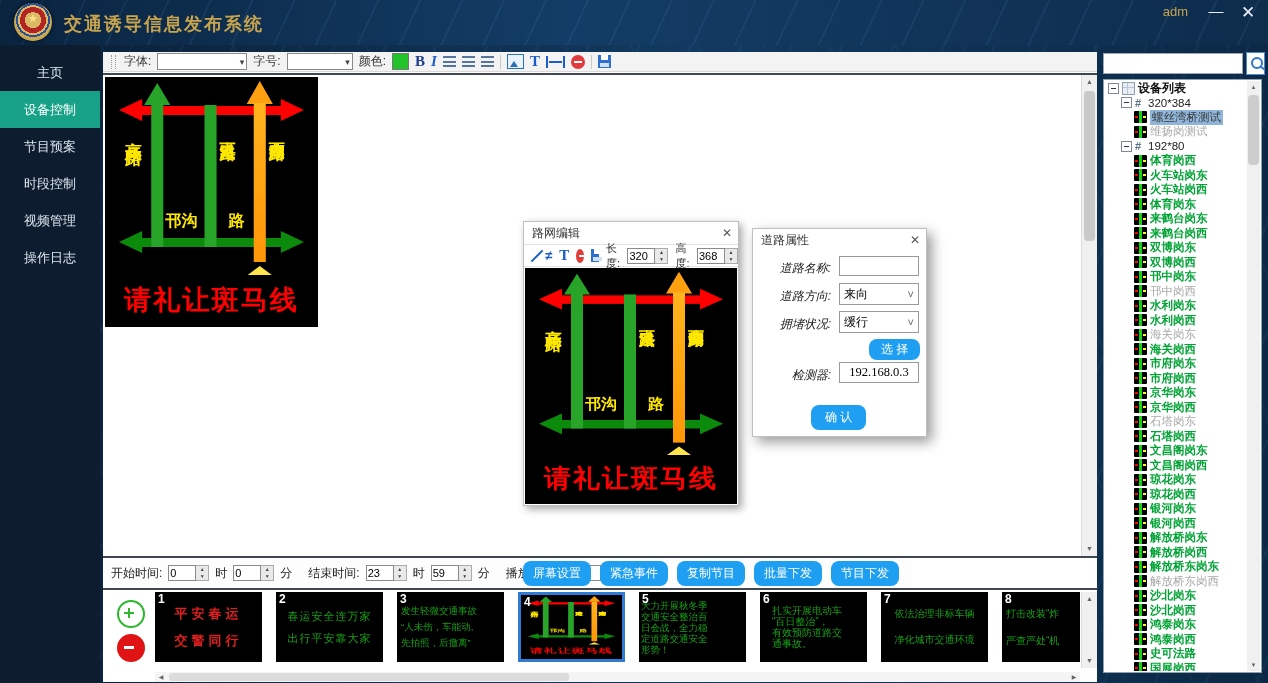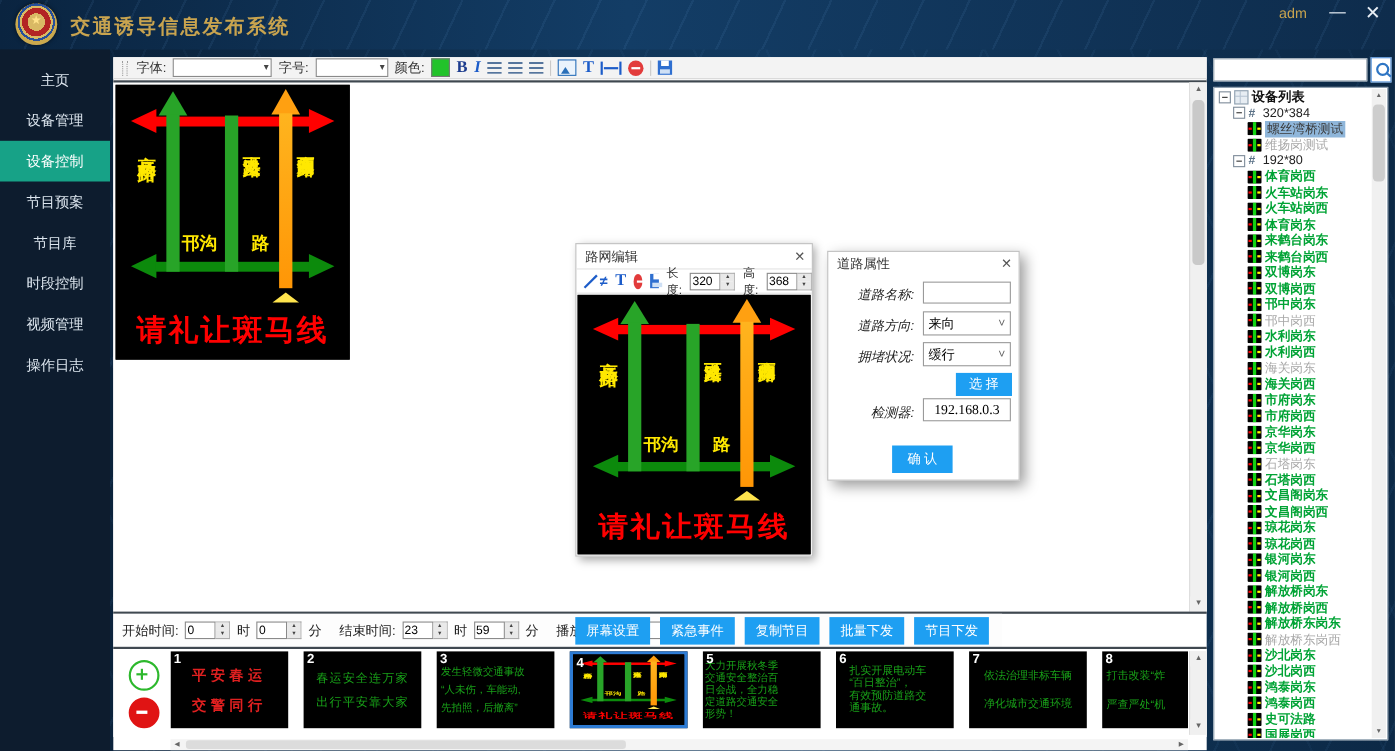"设备管理" div.side-item { html: <div>设备管理</div> -> none }
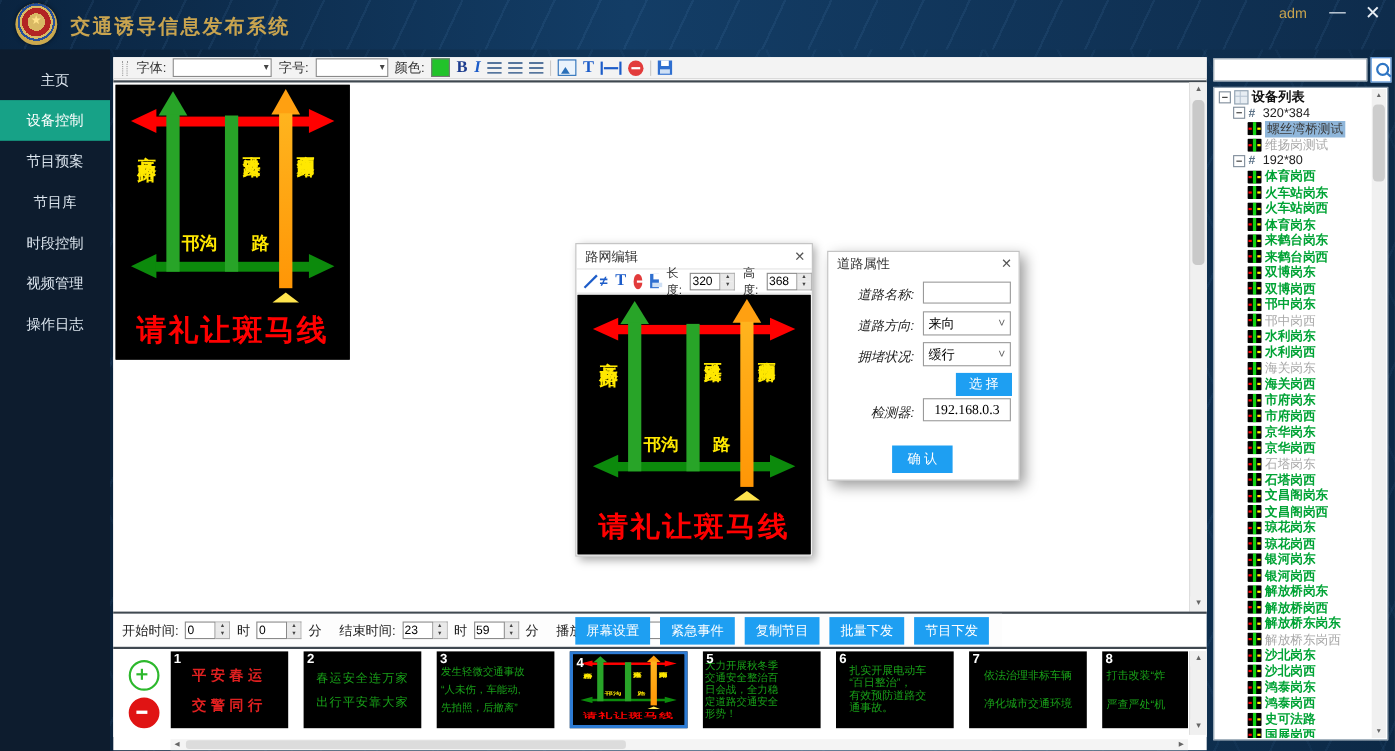"节目库" div.side-item { html: <div>节目库</div> -> none }
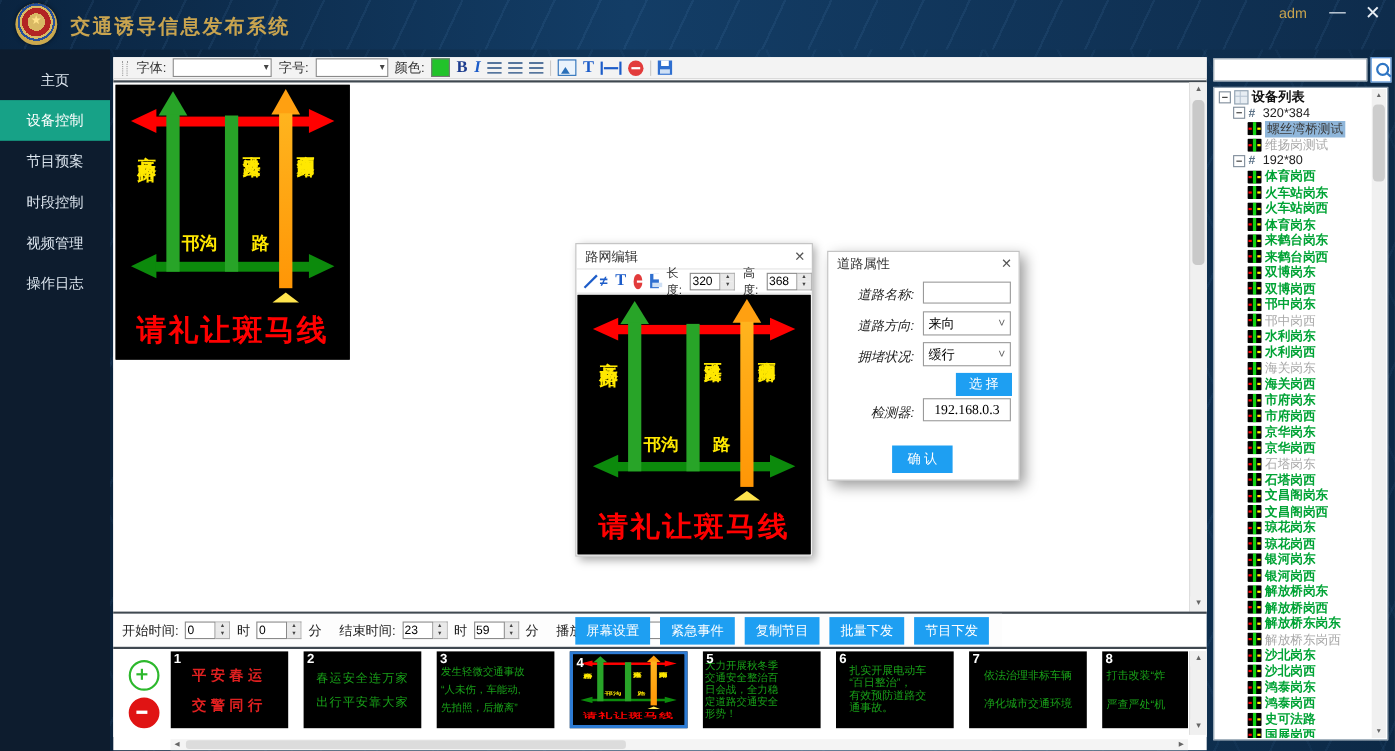"选 择" .btn-blue { border-radius: 0 -> 8px; font-family: Liberation Serif, serif -> Liberation Sans, sans-serif }
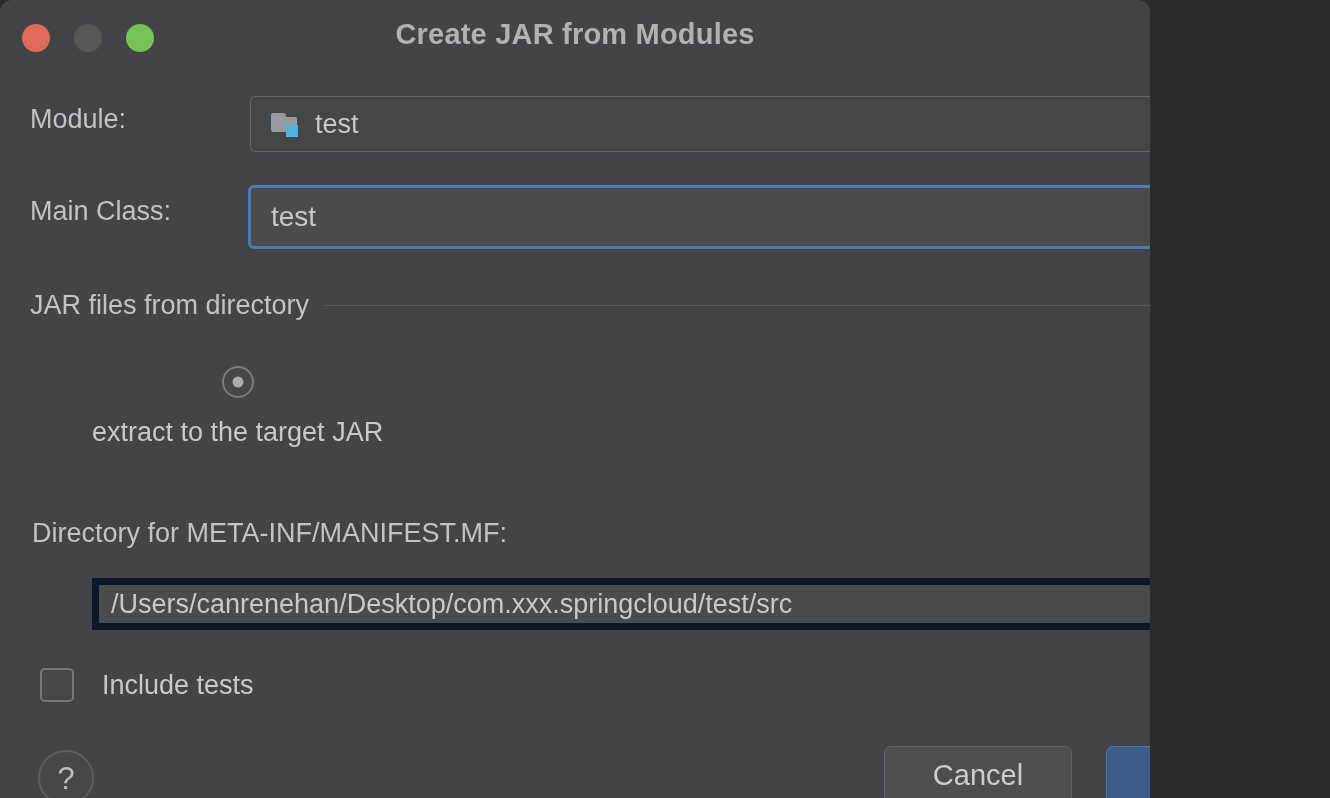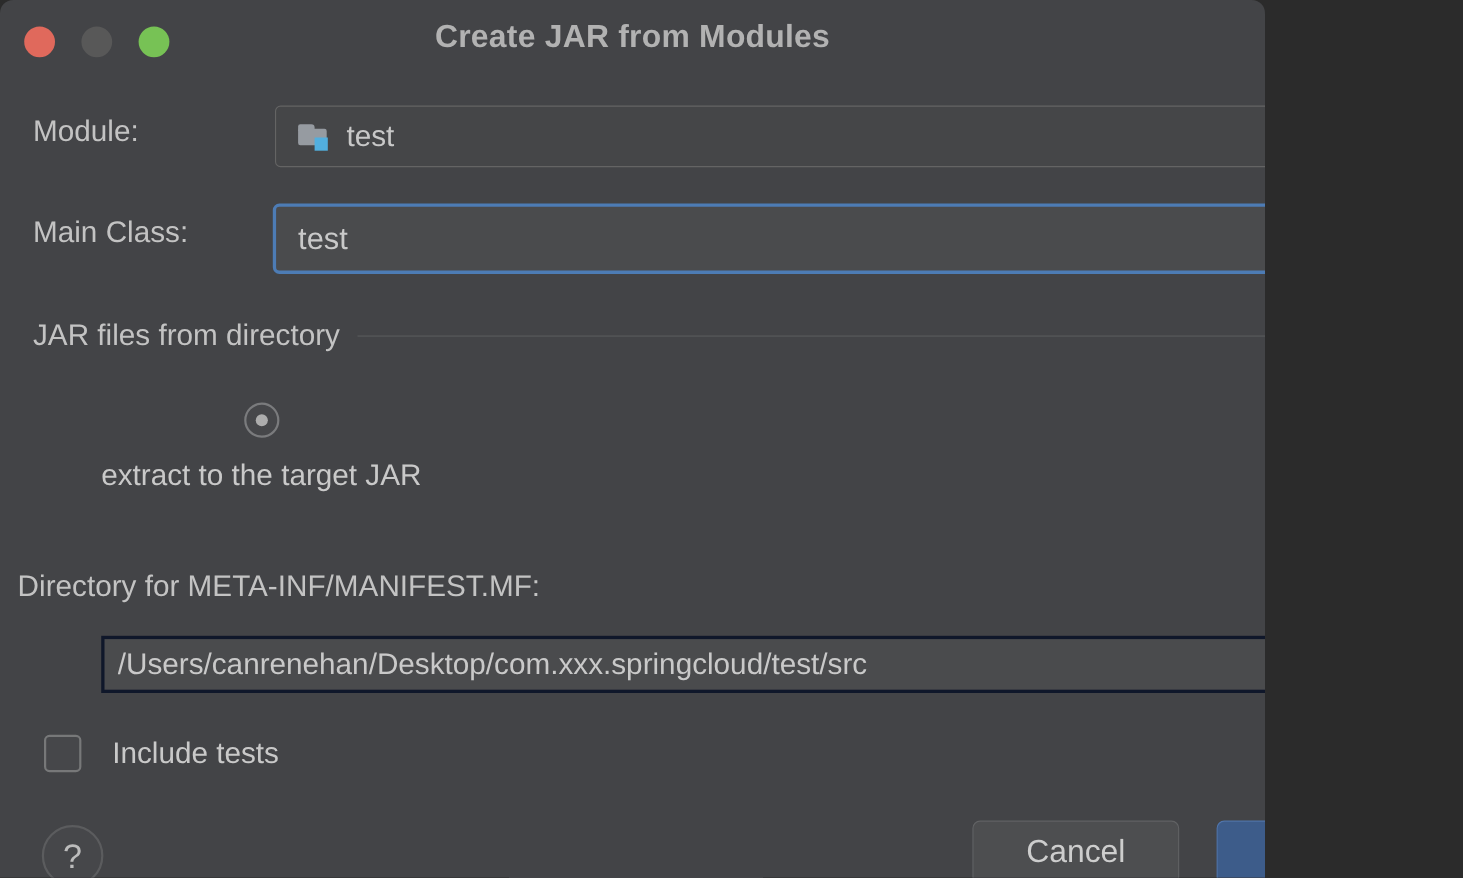"Directory for META-INF/MANIFEST.MF:" .dir-label { left: 16px -> 32px }
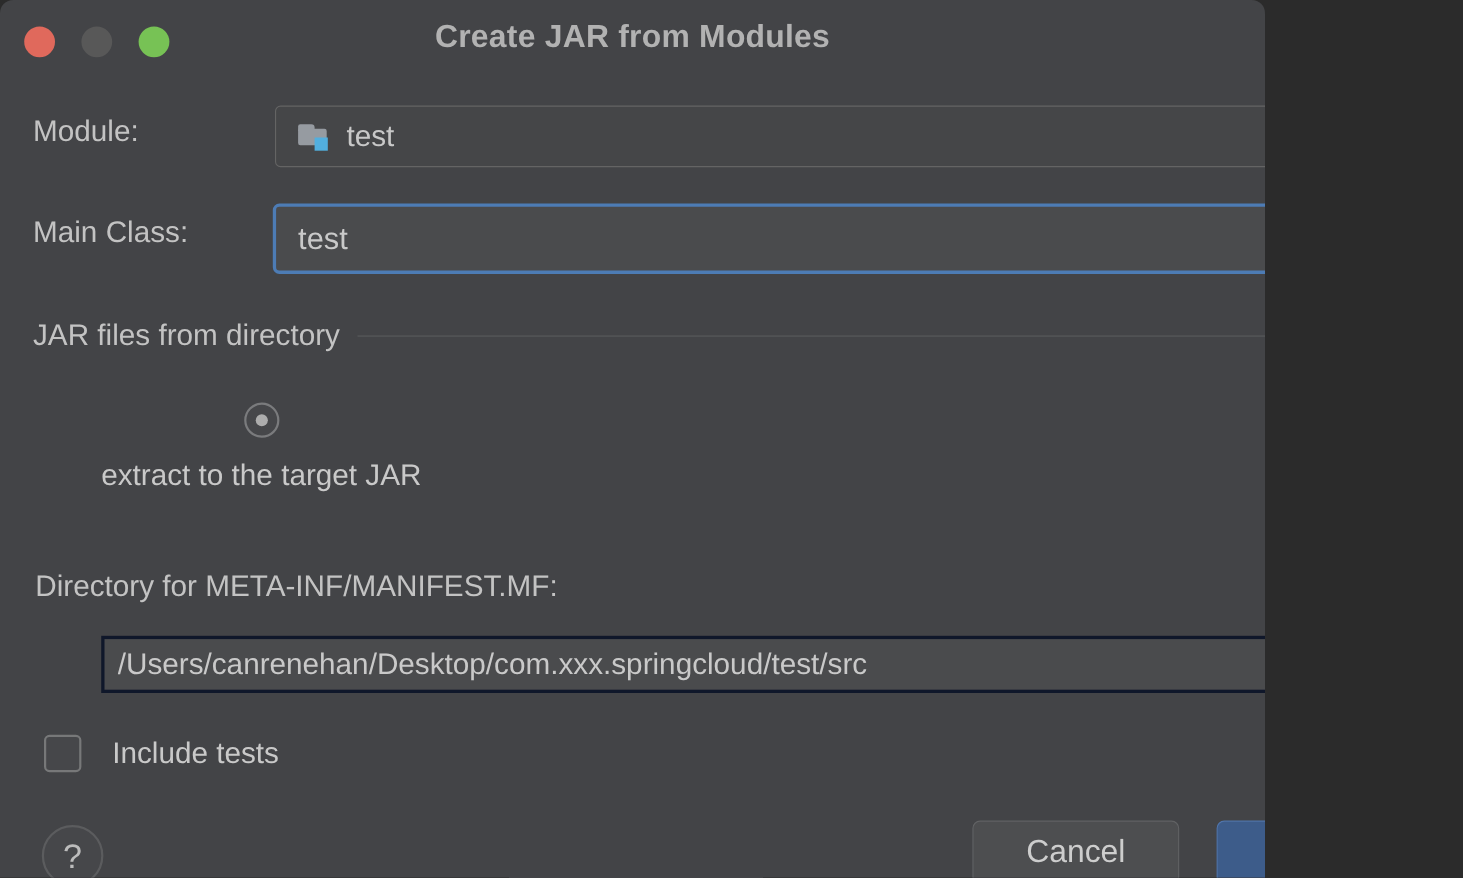"/Users/canrenehan/Desktop/com.xxx.spring" .path-field { border: 3px solid #0f172a -> 7px solid #0f172a }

########

* _What to work on_
Apart from the images, every line above is to be given again exactly.

* _Result for this exercise_
"设备管理" div.side-item { html: <div>设备管理</div> -> none }
"节目库" div.side-item { html: <div>节目库</div> -> none }
"选 择" .btn-blue { border-radius: 0 -> 8px; font-family: Liberation Serif, serif -> Liberation Sans, sans-serif }
"Directory for META-INF/MANIFEST.MF:" .dir-label { left: 16px -> 32px }
"/Users/canrenehan/Desktop/com.xxx.spring" .path-field { border: 3px solid #0f172a -> 7px solid #0f172a }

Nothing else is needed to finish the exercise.